WHAT THE TASK REQUIRES: Please count the lines in this listing that include the string "descending", and give only the number.

RECORDS PROVIDED:

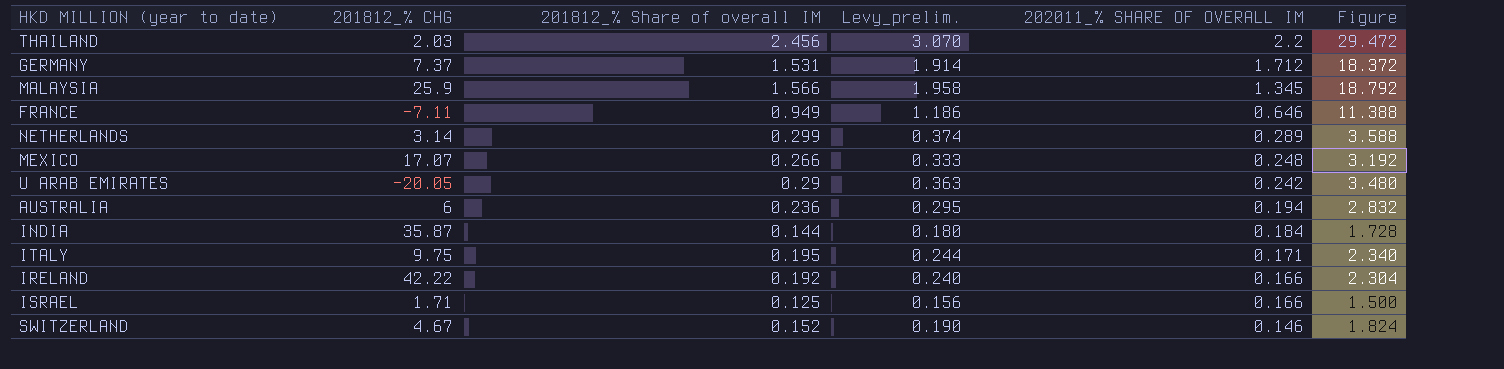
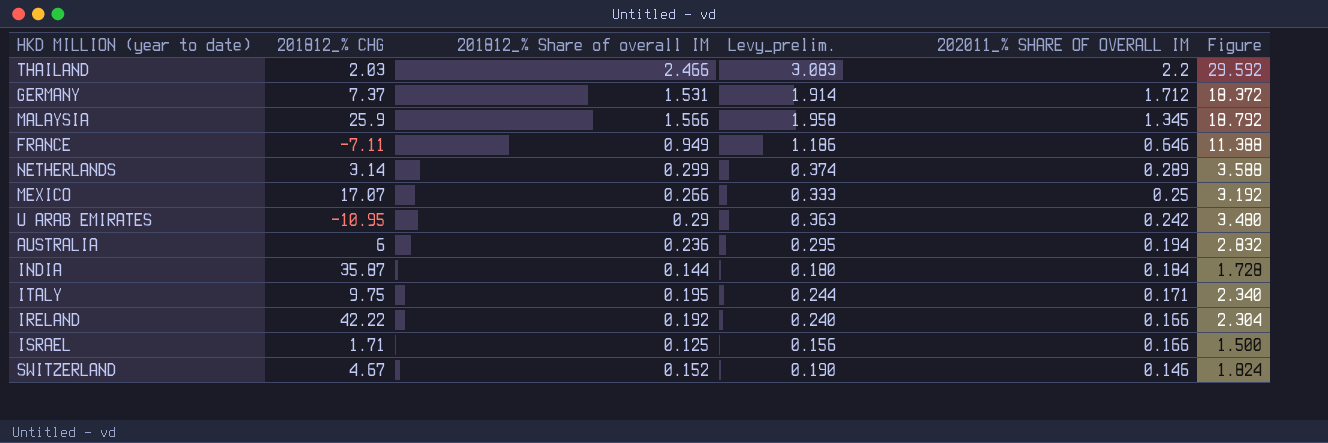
THAILAND | 201812_% Share of overall IM: 2.456 -> 2.466
THAILAND | Levy_prelim.: 3.070 -> 3.083
THAILAND | Figure: 29.472 -> 29.592
MEXICO | 202011_% SHARE OF OVERALL IM: 0.248 -> 0.25
U ARAB EMIRATES | 201812_% CHG: -20.05 -> -10.95

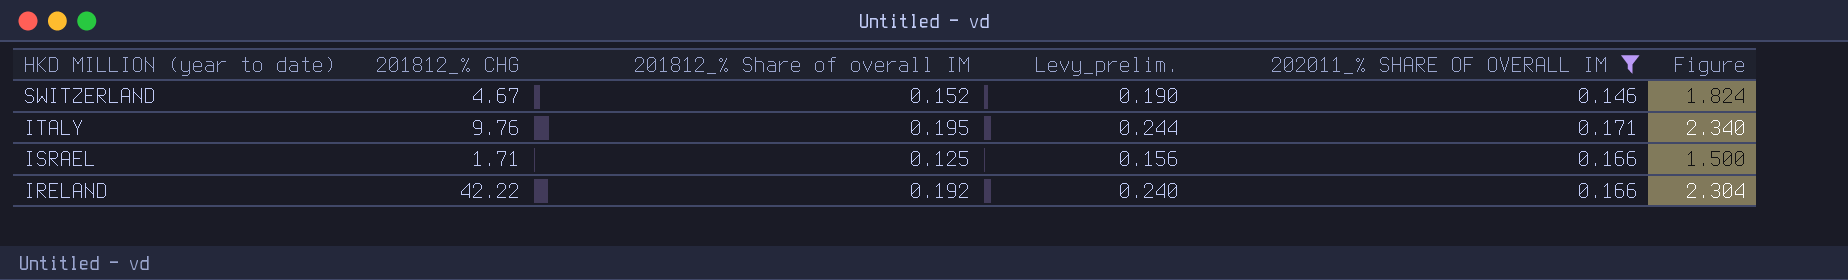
filter: none -> 202011_% SHARE OF OVERALL IM <= 0.171
row order: 202011_% SHARE OF OVERALL IM descending -> HKD MILLION (year to date) descending
ITALY | 201812_% CHG: 9.75 -> 9.76

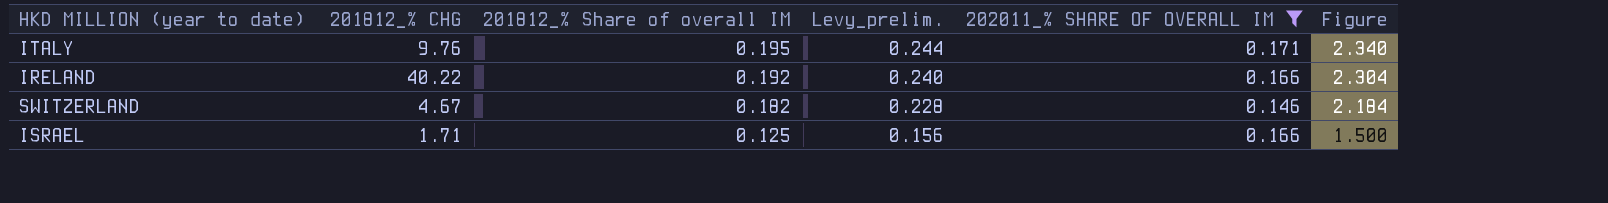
row order: HKD MILLION (year to date) descending -> 201812_% Share of overall IM descending
IRELAND | 201812_% CHG: 42.22 -> 40.22
SWITZERLAND | 201812_% Share of overall IM: 0.152 -> 0.182
SWITZERLAND | Levy_prelim.: 0.190 -> 0.228
SWITZERLAND | Figure: 1.824 -> 2.184

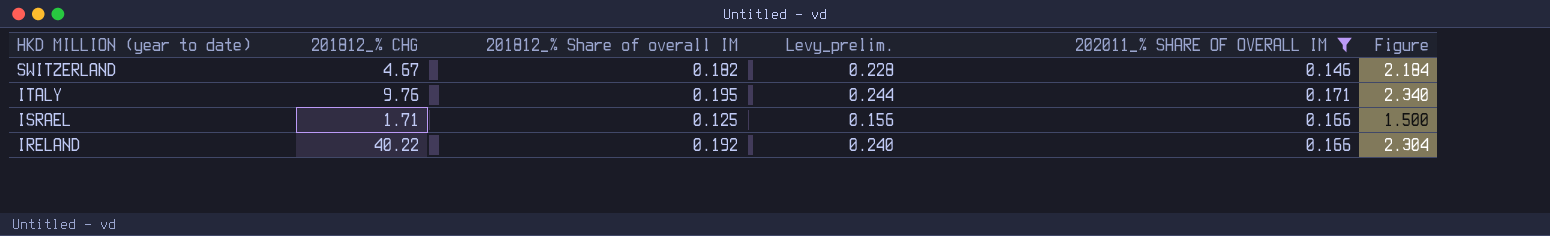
row order: 201812_% Share of overall IM descending -> HKD MILLION (year to date) descending

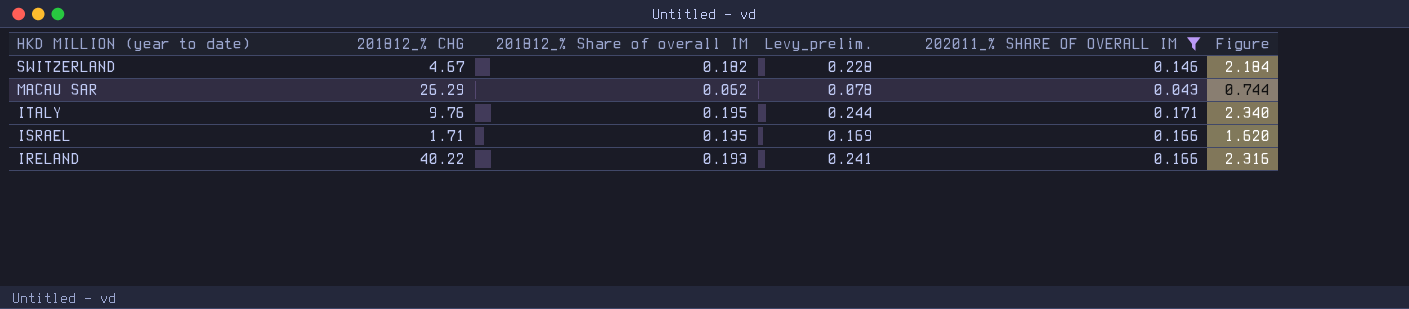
row MACAU SAR: none -> 26.29 | 0.062 | 0.078 | 0.043 | 0.744
ISRAEL | 201812_% Share of overall IM: 0.125 -> 0.135
ISRAEL | Levy_prelim.: 0.156 -> 0.169
ISRAEL | Figure: 1.500 -> 1.620
IRELAND | 201812_% Share of overall IM: 0.192 -> 0.193
IRELAND | Levy_prelim.: 0.240 -> 0.241
IRELAND | Figure: 2.304 -> 2.316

SOLUTION: 3